No cabe la menor duda que la sociedad está en shock, tras varios días de violencia sin sentido, de ver nuestros barrios militarizados y ver cómo nos parecemos cada vez más a situaciones que se dan en Latinoamérica, pero que sentíamos muy lejanas, entonces llega esto, asesinan vilmente al ministro Orlando Jorge Mera en su propia oficina y entonces todos nos sentimos mal, sentimos miedo, sentimos impotencia, porque la violencia gratuita deja una estela de dolor que afecta a todos, porque todos en el fondo pensamos, mañana podría ser, yo o alguien cercano.
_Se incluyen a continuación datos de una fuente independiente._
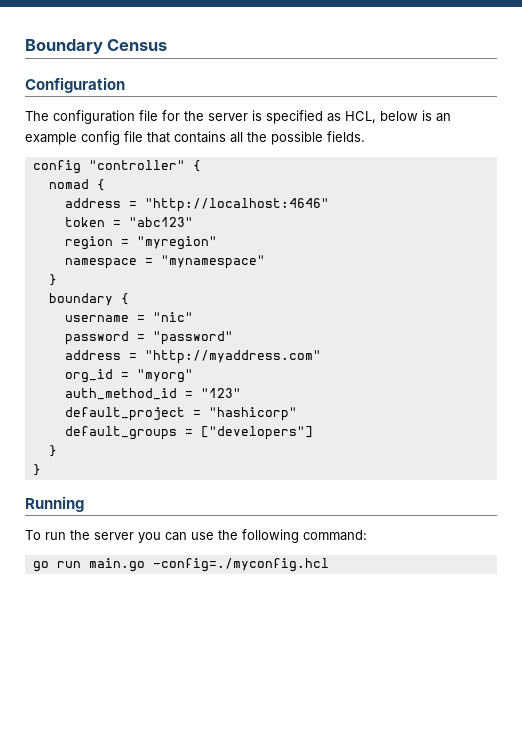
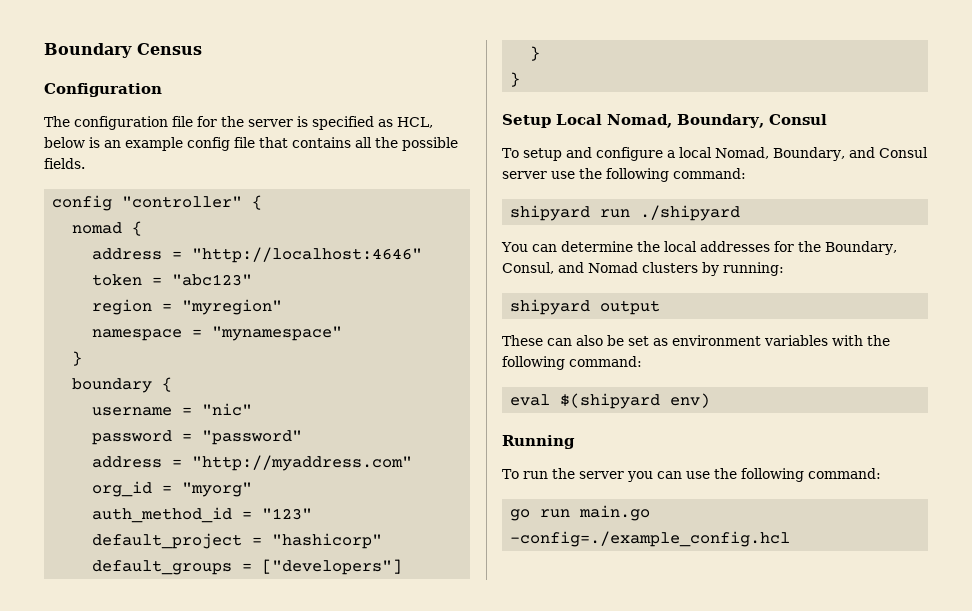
+ Setup Local Nomad, Boundary, Consul
+ To setup and configure a local Nomad, Boundary, and Consul server use the following command:
+ shipyard run ./shipyard
+ You can determine the local addresses for the Boundary, Consul, and Nomad clusters by running:
+ shipyard output
+ These can also be set as environment variables with the following command:
+ eval $(shipyard env)
- go run main.go -config=./myconfig.hcl
+ go run main.go -config=./example_config.hcl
Cuando una figura de poder fallece de esa manera nos demuestra la vulnerabilidad del ser humano, que a cualquiera le puede pasar, y peor aún hace que uno se pregunte en quien podemos confiar, si un amigo, un hermano, un compañero de lucha, se puede convertir en tu verdugo.
¿A dónde hemos llegado cuando ni la familiaridad es suficiente ? Tenemos que revisarnos, porque cada día más perdemos nuestra humanidad y se nota en cada acto sin sentido que vemos en las calles, en nuestros hogares, en todas partes.
Mientras, el Señor de paz a la familia Jorge Villegas, pero también a la familia del victimario, que recibirán sin proponérselo las consecuencias de los actos de este y que por los mismos vínculos de familiaridad que le unían a Orlando, el dolor, hoy, debe ser por partida doble.
¿Cómo y cuando empezaremos a sanar? Llegará ese momento? ¿O esto es solo el inicio?